Cyber-security specialist Imperva released its latest "Hacker Intelligence Initiative (HII) Report" this week, which highlights the four major vulnerabilities in HTTP/2 -- the new version of the HTTP protocol that serves as one of the main building blocks of the internet.
In the research, the company found four different attack vectors, and was able to find an exploitable vulnerability in almost all of the new components of the HTTP/2 protocol.
The four different attack vectors Imperva discovered are Slow Read, HPACK (Compression), Dependency DoS, and Stream abuse.
The team took an in-depth look at HTTP/2 server implementations from Apache, Microsoft, NGINX, Jetty, and nghttp2. The security researchers discovered exploitable vulnerabilities in all major HTTP/2 mechanisms that it reviewed.

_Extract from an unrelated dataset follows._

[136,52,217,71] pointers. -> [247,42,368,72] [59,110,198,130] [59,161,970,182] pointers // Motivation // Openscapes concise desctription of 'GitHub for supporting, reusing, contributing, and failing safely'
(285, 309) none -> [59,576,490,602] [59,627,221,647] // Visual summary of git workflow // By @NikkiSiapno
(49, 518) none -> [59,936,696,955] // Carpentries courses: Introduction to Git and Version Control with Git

These include two that are similar to well known and widely exploited vulnerabilities in HTTP/1.x.
"All the vulnerabilities we discovered were reported to the vendors and patched versions are already available," Itsik Mantin, director of security research for Imperva, told InformationWeek. "In order to stay safe, web administrators need to make sure to use a version of their server that has this vulnerability fixed."
Mantin explained in order to win this patching race, application providers can either make sure to continuously get patches for the servers and all the third-party libraries they are using and install them in time, or use a web application firewall with virtual patching capabilities to provide ongoing protection to their applications.

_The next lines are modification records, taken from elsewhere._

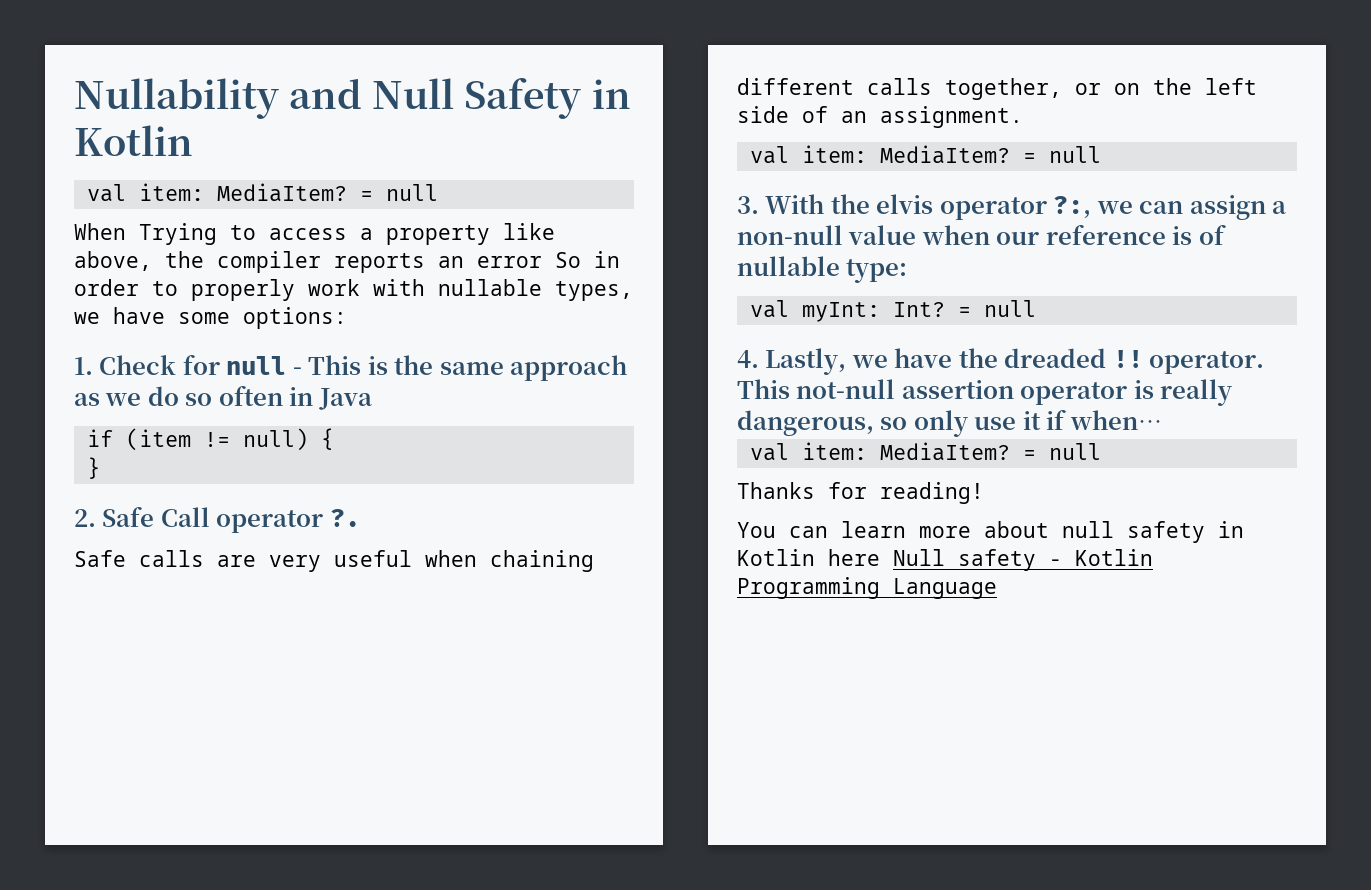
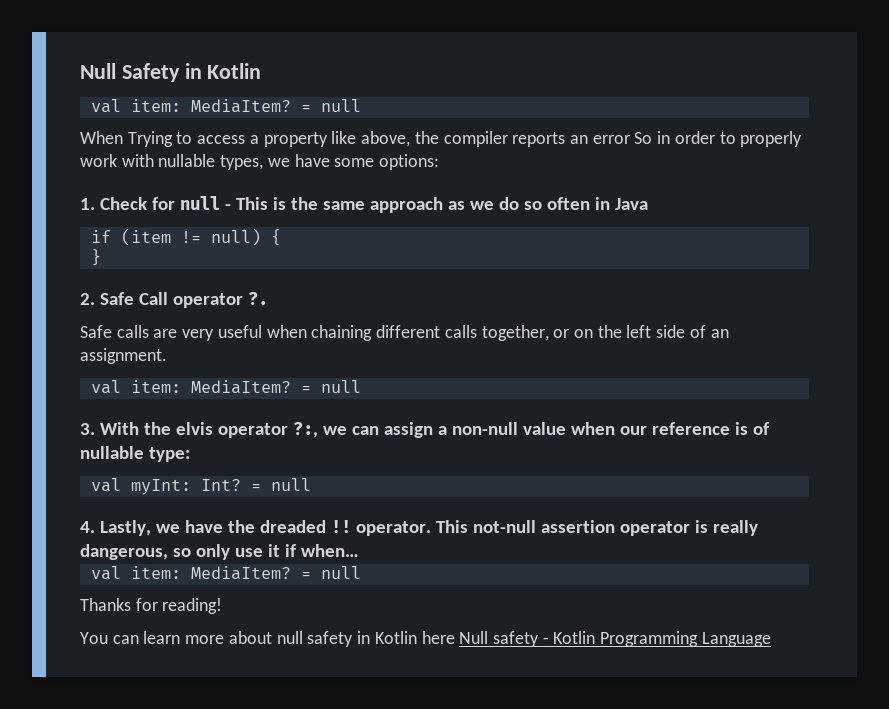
[74,78,363,119] Nullability and -> (80, 71) none

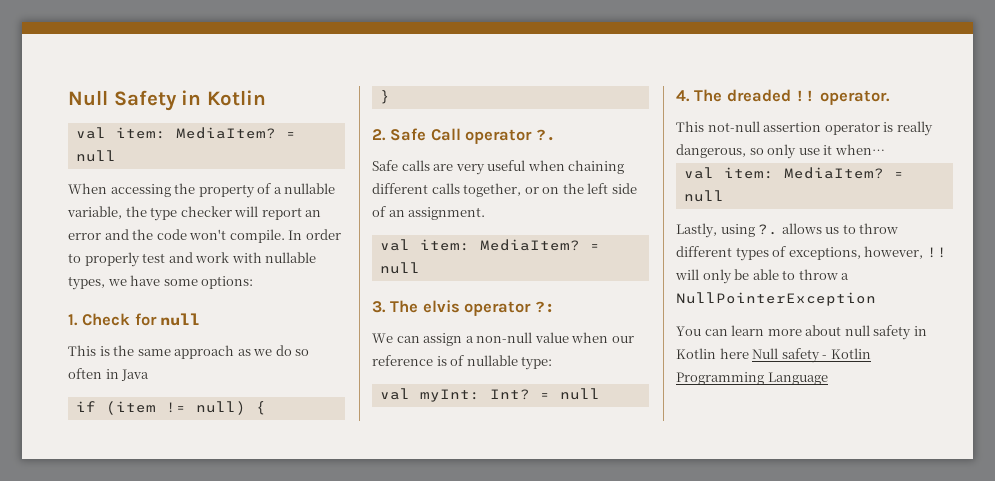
[127,131,671,147] Trying to access a property like above, the compiler reports an error So in -> [110,183,336,198] [67,206,322,221] [68,229,303,243] accessing the property of a nullable variable, the type checker will report an error and the code won't compile. In
(803, 139) none -> [142,252,193,263] test and
[224,204,231,210] - -> (201, 319) //
[99,422,347,438] With the elvis operator ?:, we -> [390,300,555,316] [372,333,393,343] The elvis operator ?: // We
[99,520,255,536] Lastly, we have the -> [694,89,723,102] The
(431, 528) none -> (890, 97) //
[284,544,296,557] if -> (833, 150) none
[80,598,223,614] Thanks for reading! -> [676,223,899,238] [676,246,947,261] [675,269,850,284] [676,292,876,306] Lastly, using ?. allows us to throw different types of exceptions, however, !! will only be able to throw a NullPointerException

He warned that, in addition to a direct financial loss, affected businesses should also take into account reputational damage, customer attrition, and legal pursuits that may have an even higher financial cost.
"This is especially concerning when it comes to web attacks, as the attacker can run the attack on hundreds or thousands of vulnerable applications from any point of the globe and without leaving his couch," Mantin said.
The HTTP/2 protocol was designed to be the next-generation protocol for web applications. Unlike the stopgap HTTP/1.x, the new protocol displays a complete technical makeover and introduces new significant mechanisms, but with its broader scope extends the attack surface and introduces new vulnerabilities into servers and clients.
The Imperva report noted it is likely that other implementations of the HTTP/2 protocol also suffer from these vulnerabilities.
While the designers of HTTP/2 made a "significant effort" to identify and address security risks involved in the new protocol through design choices, the survey noted that implementations of HTTP/2 servers do not always follow these guidelines.
Imperva tested five popular servers and found all to be vulnerable to at least one attack, leading to the conclusion that other implementations of the protocol could suffer from these vulnerabilities, especially those that rely on external HTTP/2 libraries.
The report also cautions that many open source software code vendors share the same code and are therefore likely to have the same vulnerabilities.
This indicates vendors need to cooperate to mitigate vulnerabilities that make the work of patching things ever more lengthy and complicated.
"This research is pointing out once again that new technology brings new risks. When releasing new code into the wild, it is only a matter of time until new vulnerabilities are found and exploited," the report concluded. "The solution lies with an external component in the network that aims to reduce these risks."